If you don't need anything like an IPFS 101, just skip all this section 😎.

In summary, it consists of a peer-to-peer protocol for distributed file systems. The simplest way to access the content in IPFS is by its public gateway, tough it’s possible to run a daemon locally or host gateway of your own.

After any kind of data, such as a file, is added to IPFS, it then becomes the so-called objects. Each object has a hash which is generated based on its content and will be available through it.

For example:

All objects contained in IPFS are immutable, which means that if it’s necessary to add a new version of a file, a new object will be created, completely regardless of the previous one. Then a brand-new hash is obtained–and the previous one will still to be available due to its immutable nature.

If the text from the previous example gets changed to IPFS, we’re going to have a new hash representing it: QmbXBAKDgbhE8HkGuEF4FuQQJej2mxqXtYSMsBPuJDqgjq.

This happens due to the concept of Content Addressable Storage, which is strongly present in IPFS. That is, the data in IPFS is addressed by one hash generated from its content, ensuring:

  • More integrity, regardless of where or who offers the content.
  • That the links are permanent; always pointing to the same object.

Latency

tl;dr: Negative.

Although the concept of content-addressing brings numerous benefits, initially it’d become unsuitable for cases where it’s necessary to constantly get the last version of something, since it’d need to get the hash of the last version of the object in another channel.

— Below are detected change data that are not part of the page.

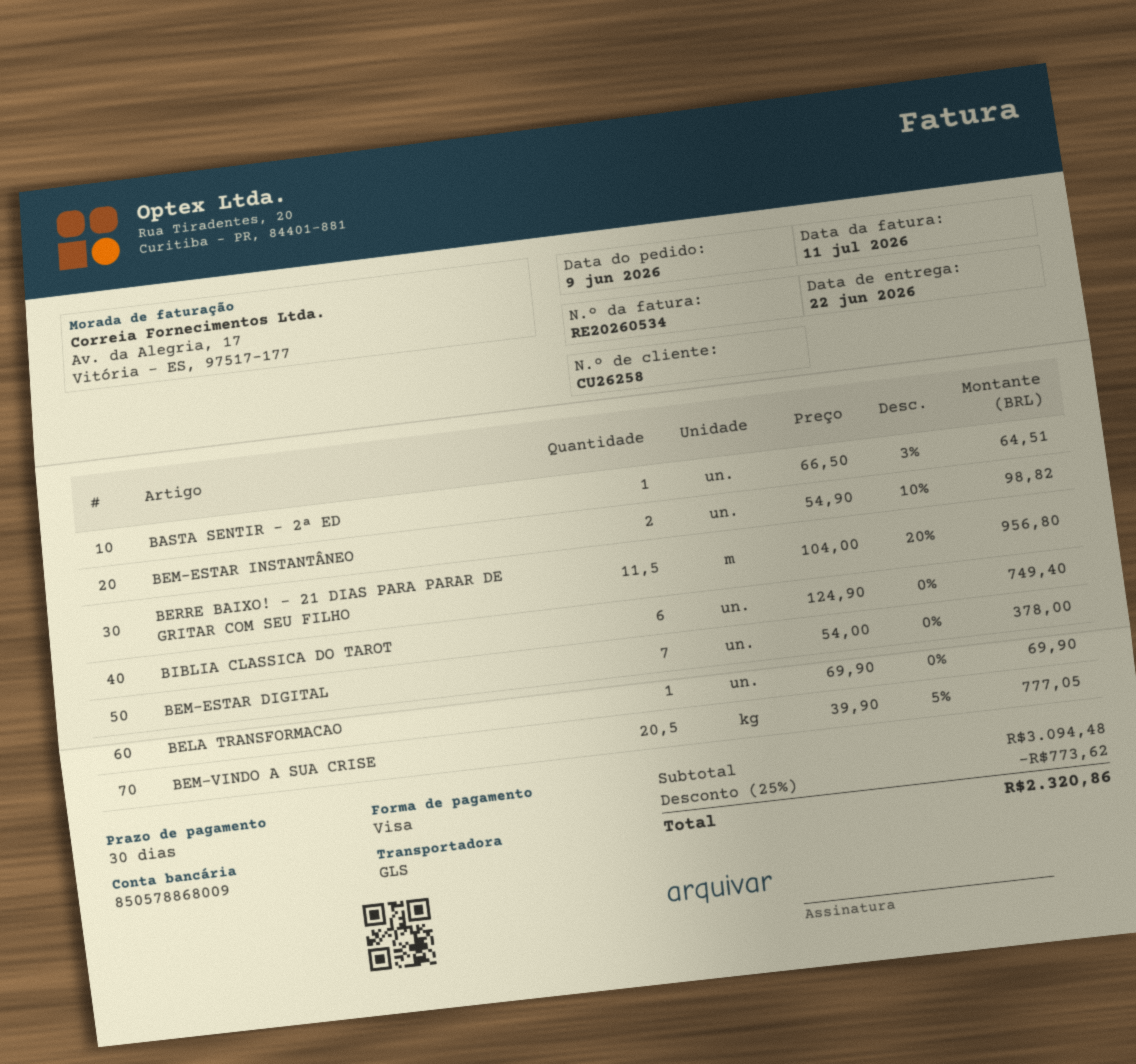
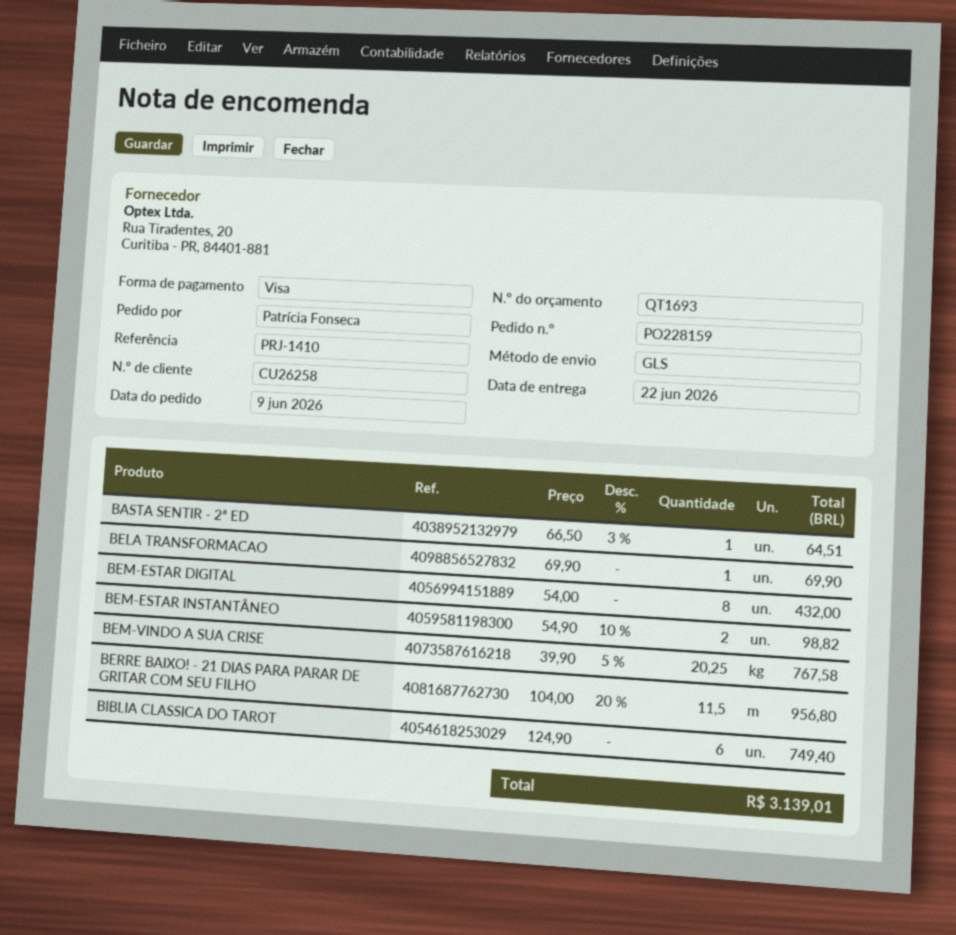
BEM-ESTAR DIGITAL: 7 x 54.00 = 378.00 -> 8 x 54.00 = 432.00
BEM-VINDO A SUA CRISE: 20.5 x 39.90 - 5% = 777.05 -> 20.25 x 39.90 - 5% = 767.58
discount: 25% = 773.62 -> none
total: 2320.86 -> 3139.01

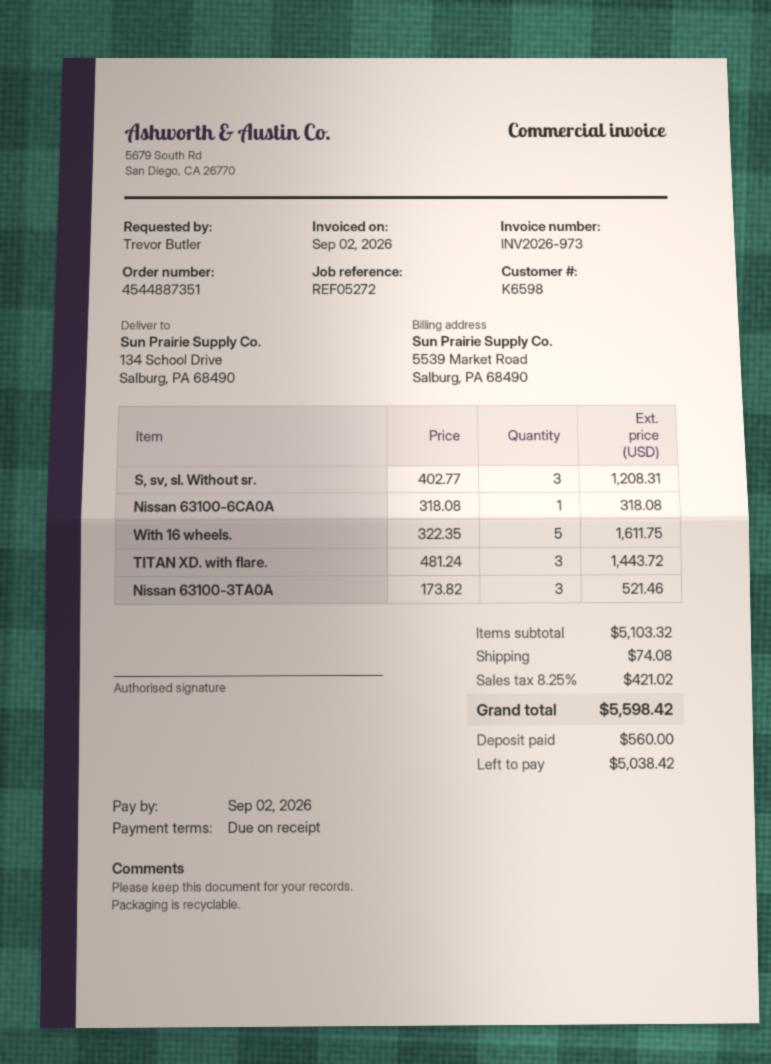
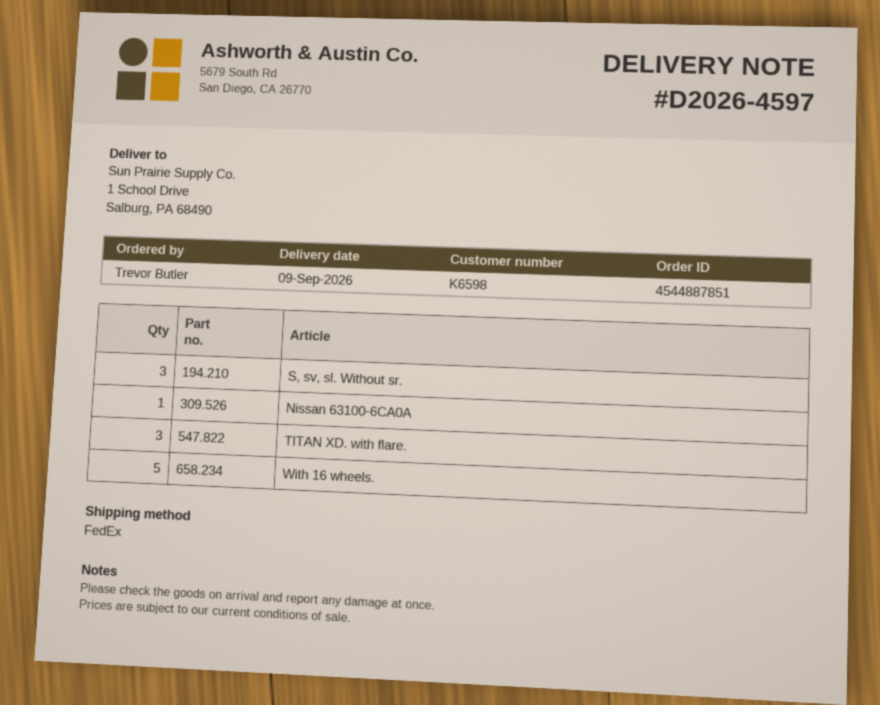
order number: 4544887351 -> 4544887851
ship to: 134 School Drive, Salburg, PA 68490 -> 1 School Drive, Salburg, PA 68490
Nissan 63100-3TA0A: 3 -> none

To solve this problem, another protocol, called IPNS, was developed. With the peerID, the hash of the user's public key, it then became possible to create a redirect to a specific object. So, for didactic purposes, you may want to understand IPNS as a small amount of mutability to the permanent immutability that is IPFS, since it allows you to store a reference to a hash and update what that reference points to by simply executing a publish command.

Intermission: It’s important to emphasize this due to the fact that the content on the platform I'm using on this PoC is synchronized with data from other platform of ours every day at a set time. This means that every day a bot on Amazon Elastic Compute Cloud (AWS EC2) reads the data from one our MongoDB instances and then generates a few .pbf files which are then served via the Amazon Simple Storage Service (AWS S3).

And then comes another critical detail: the latency of the IPNS name resolution: according to performed tests out in the Academy, the average resolution time is about 10 seconds–but it was easy to get requests that took ~30 seconds. This is a bit worrying since our everyday work consists of trying to improve User Experience by reducing any kind of latency/waiting times/whatever in the most different layers of web development–so why in the hell would we include DNS resolution latency?

Due to the previously mentioned technical requirement from our map platform and the aforementioned technical limitation from IPNS, the usage of a CDN or a regular static file hosting service–e.g., the current running on AWS S3–to distributedly store and serve the .pbf data–which, by the way, already ensures the lowest possible latency–seems to be much more suitable.

Resilience

tl;dr: Positive.

Something at least interesting when it comes to the IPNS usage is the name availability time. Whenever the bot running on the AWS EC2 instance adds a new object to IPFS and creates a redirect of its IPNS hash to the new object, it can then shut down the daemon in its computer. The IPFS node–which includes the public gateway one–, will keep holding the IPNS address using a cache system.

In other words, we do know that someone needs to resolve the IPNS address. We also know that this guy, in general, is the owner of the IPFS hash that says, “Hey, my IPNS hash points to that object over there”. However, the IPFS network also caches the resolution of that name, so then if the node is down, that IPNS hash is still resolvable–which, by the way, has a lifetime of up to 36 hours.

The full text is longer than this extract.